■ **Record excerpts**:
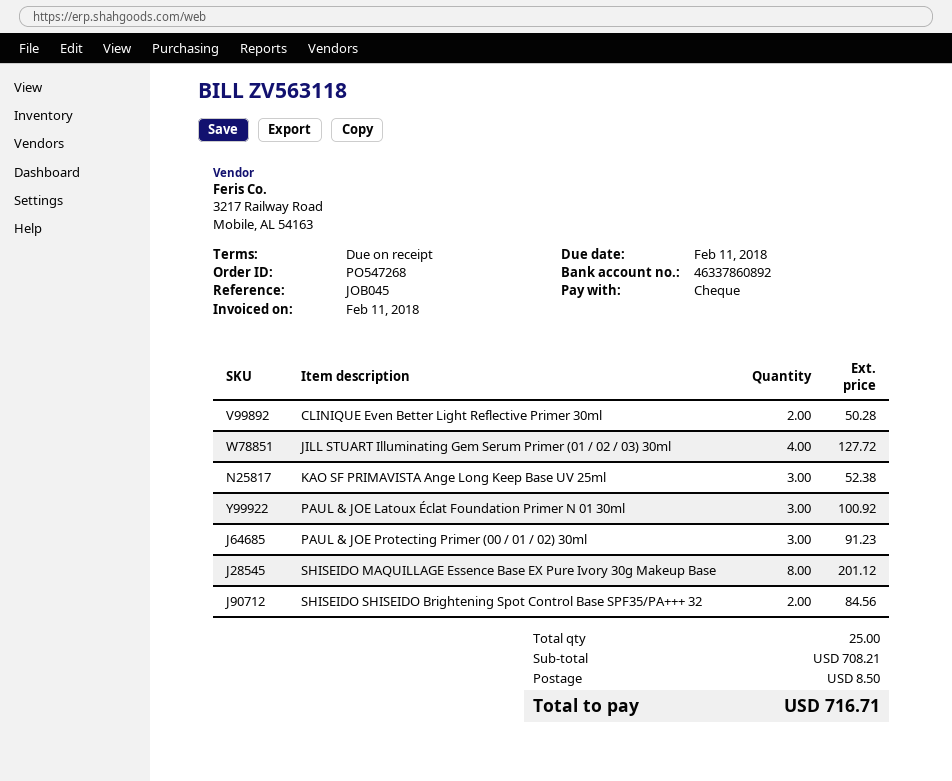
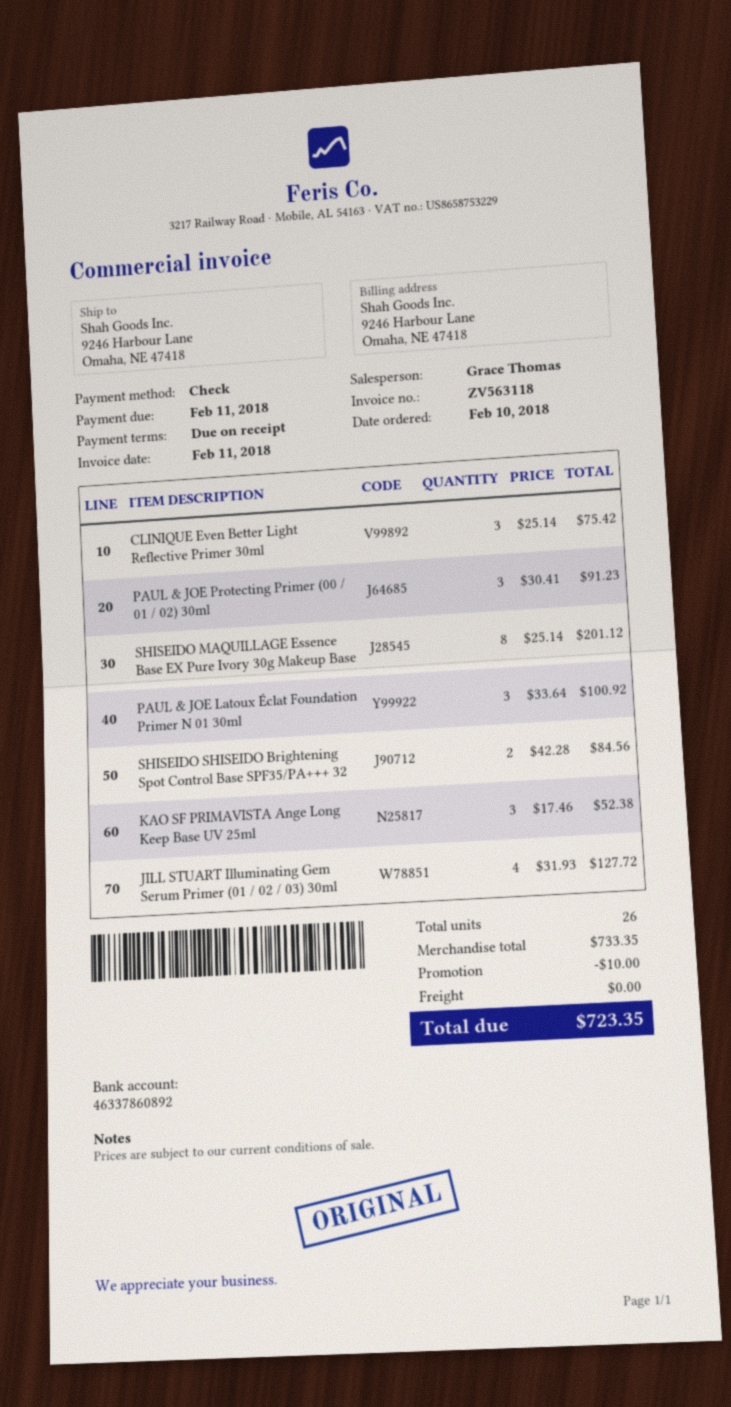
CLINIQUE Even Better Light Reflective Primer 30ml: 2 for 50.28 -> 3 for 75.42
total quantity: 25 -> 26
subtotal: 708.21 -> 733.35
discount: none -> 10.00
shipping: 8.50 -> 0.00
total: 716.71 -> 723.35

■ **Task statement**:
Each line from the one containing "subtotal: 708.21 -> 733.35" through the end of the material should be restated word for word; leave out every line before it.

■ **Finished task**:
subtotal: 708.21 -> 733.35
discount: none -> 10.00
shipping: 8.50 -> 0.00
total: 716.71 -> 723.35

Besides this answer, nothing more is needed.